Below are the records; give again exactly the line with "[225,174,278,188] metade , ->", the line with "[376,230,433,245] [49,262,762,278] [48,282,789,298]", and each line that lies between them, and nothing besides.

### Material shown

BEGIN

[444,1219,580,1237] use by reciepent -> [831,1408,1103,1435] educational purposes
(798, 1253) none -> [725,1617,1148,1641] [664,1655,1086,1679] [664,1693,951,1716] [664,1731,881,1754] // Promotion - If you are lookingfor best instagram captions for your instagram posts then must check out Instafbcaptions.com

END
BEGIN

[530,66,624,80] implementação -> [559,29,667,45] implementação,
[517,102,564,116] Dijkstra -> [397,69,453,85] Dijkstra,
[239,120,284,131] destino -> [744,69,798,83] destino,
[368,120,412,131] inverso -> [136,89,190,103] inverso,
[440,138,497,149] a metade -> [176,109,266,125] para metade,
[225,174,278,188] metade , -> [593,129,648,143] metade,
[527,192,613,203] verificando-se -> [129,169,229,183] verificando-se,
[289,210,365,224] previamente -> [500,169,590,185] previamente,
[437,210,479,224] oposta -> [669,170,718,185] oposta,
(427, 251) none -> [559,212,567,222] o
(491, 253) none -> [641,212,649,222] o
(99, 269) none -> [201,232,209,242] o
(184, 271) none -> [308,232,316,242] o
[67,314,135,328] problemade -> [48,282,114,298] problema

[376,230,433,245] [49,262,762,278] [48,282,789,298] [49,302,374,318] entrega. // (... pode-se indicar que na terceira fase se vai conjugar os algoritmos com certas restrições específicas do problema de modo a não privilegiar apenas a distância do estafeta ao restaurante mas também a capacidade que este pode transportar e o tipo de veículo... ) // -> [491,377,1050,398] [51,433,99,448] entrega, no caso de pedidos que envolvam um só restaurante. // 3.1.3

END

### Answer to this exercise
[225,174,278,188] metade , -> [593,129,648,143] metade,
[527,192,613,203] verificando-se -> [129,169,229,183] verificando-se,
[289,210,365,224] previamente -> [500,169,590,185] previamente,
[437,210,479,224] oposta -> [669,170,718,185] oposta,
(427, 251) none -> [559,212,567,222] o
(491, 253) none -> [641,212,649,222] o
(99, 269) none -> [201,232,209,242] o
(184, 271) none -> [308,232,316,242] o
[67,314,135,328] problemade -> [48,282,114,298] problema

[376,230,433,245] [49,262,762,278] [48,282,789,298] [49,302,374,318] entrega. // (... pode-se indicar que na terceira fase se vai conjugar os algoritmos com certas restrições específicas do problema de modo a não privilegiar apenas a distância do estafeta ao restaurante mas também a capacidade que este pode transportar e o tipo de veículo... ) // -> [491,377,1050,398] [51,433,99,448] entrega, no caso de pedidos que envolvam um só restaurante. // 3.1.3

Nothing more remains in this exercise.